"Jumpy" by April de Angelis
Lace Market Theatre
"Jumpy" is primarily a play about a 50 ish woman who, in her youth was a Greehham Common protester, but is now fighting her own battle with getting older, her husband Mark, her relationship with her best friend Frances, and her daughter Tilly. Some would say Tilly is a bit wayward but, being the father of a teenage daughter, Tilly is just being a normal teenager who has a need to be herself through teenage expression.
There are various relationships which evolve and disintegrate over the span of the play, mainly with Tilly and her various "friends", who often appear on stage just in their pants, making sure that we, the viewer, have a fairly good idea at what has been going on.
Liza Pybus (Hilary) plays a very natural mother who has all the worries over her daughter's out of school activities, but also plays out a very sympathetic view of the angst when you have a teenage daughter who is at that age where she wants to break free. A lovely comic, and at times sad portrayal of a "normal' mother, wife and friend who just wants to do right by everyone.
Tilly, the 15 year old daughter, is played by Heather Pearson. Heather is still of the age group where she can worry a parent and by being of this clan, makes for a beautifully realistic and believable character in Tilly. I saw a lot of my own daughter in this characterization with the language and attitude, but it was also lovely to see that mother/daughter interaction as well as the bitter hatred from the teenager. Some nice black and white shades of character and you can see the development of Tilly's maturity from the start to the end.
Frances is the comedy/sexy character here, and who better to do sexy/comedy than the lovely Kareena Sims. There's a scene that combines both sexy and funny when, whilst on holiday with the families, she reveals her latest idea of performing burlesque. Again a real naturalness about the role and Kareena's acting. I found myself making comparisons with some of the strong female TV comedy characters in sit coms; characters like Bev Callard's character in "Two Pints Of Lager" and Lesley Joseph's Dorien in " Birds Of A Feather".

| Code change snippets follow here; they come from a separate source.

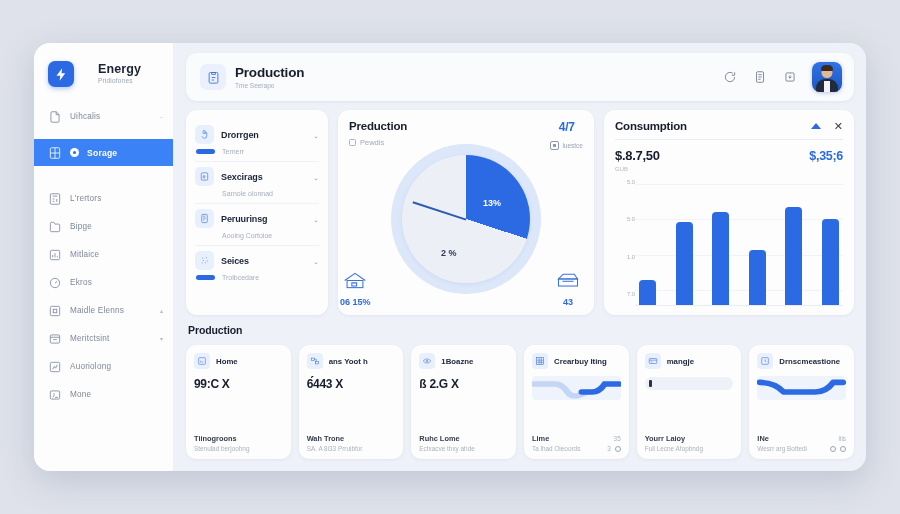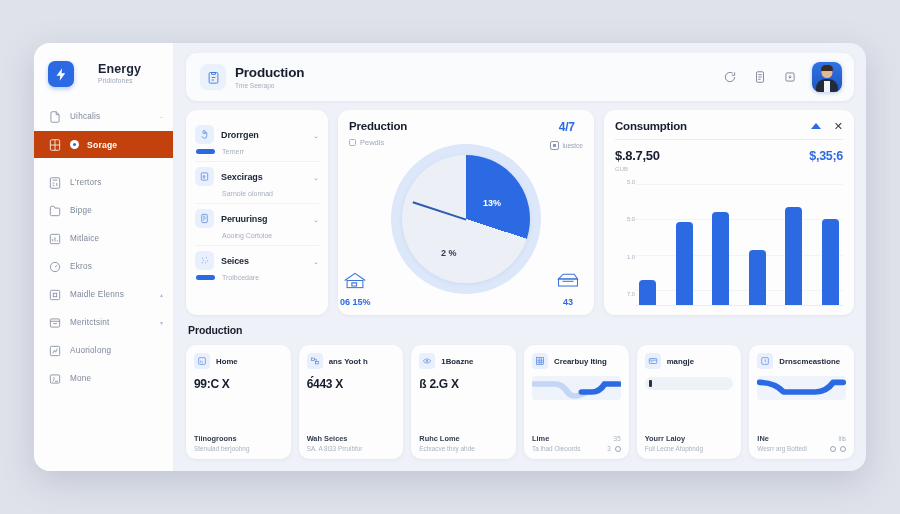--- a/index.html
+++ b/index.html
@@ -57,7 +57,7 @@
   .nav-caret { font-size: 6px; color: #b4bcca; }
   .nav-item.soft { background: #f2f4f9; border-radius: 5px; margin: 0 7px; padding-left: 6px; }
   .nav-item.active {
-    background: #c2410c; margin: 0 0;
+    background: #3b82f6; margin: 8px 0;
     border-radius: 0;
   }
   .nav-item.active .nav-label { color: #ffffff; font-weight: 700; font-size: 8.6px; }

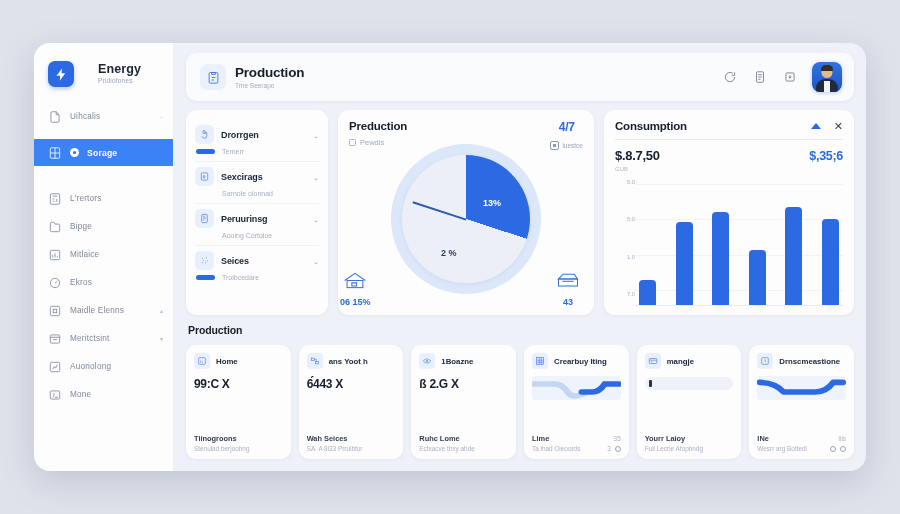--- a/index.html
+++ b/index.html
@@ -573,7 +573,7 @@
         </div>
         <div class="mini-value">6́443 X</div>
         <div class="mini-foot">
-          <div class="mini-f1">Wah Seices</div>
+          <div class="mini-f1">Wah Trone</div>
           <div class="mini-f2">SA. A 8i33 Prruibfor</div>
         </div>
       </div>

The play is more female focused and the male roles, while being played excellently, were definitely not to the forefront of the story, and that's good to see because there aren't too many good plays that bring the female characters to the fore. It's like the women are the Christmas Tree and the male characters are the baubles and lights which are dotted around to make bits of the tree look pretty. But while a tree looks good on its' own, you'd miss the sparkly lights and baubles, so they are important to the whole visual image.
Thomas D Lang plays Hilary's husband Mark, Dan Logbottom (Roland), James Green (Josh), Alistair Jack (Cam), Josh and Cam being Tilly's young sleep overs, and then last but no means least Grainne Cockrill-Pearsonas Tilly's pregnant school friend, Lyndsey. Grainne has a quite emotive speech in Act 2 as she deliberates on her life choices.
The set, while simple in design, is transformed with ease from Hilary's place to Dan and Bea's place (Roland and Bea being Josh's parents; Josh being one of Tilly's piece's of fluff who does make an impression in the play), to the holiday setting. This set transformation is carried out by the cast members and stage hands and the design by Neil Duckmanton is effective without being distracting.
There's some strong language, which may offend because some sections are quite strong, so the play may not be for the easily shocked, but it's a gritty story which you'll associate with if you're a parent. If your not a parent, you'll still love the realism of the characters, the themes and the comedy of the situations as well as the energy and emotion. Men will love it for Frances and the other female characters and the ladies will also have something to ogle over with the younger male actors who, shall we say, didn't overtax the costume department, or the florist!
It's funny and it is well worth seeing all this week at the Lace Market Theatre until Saturday 20 June 2015.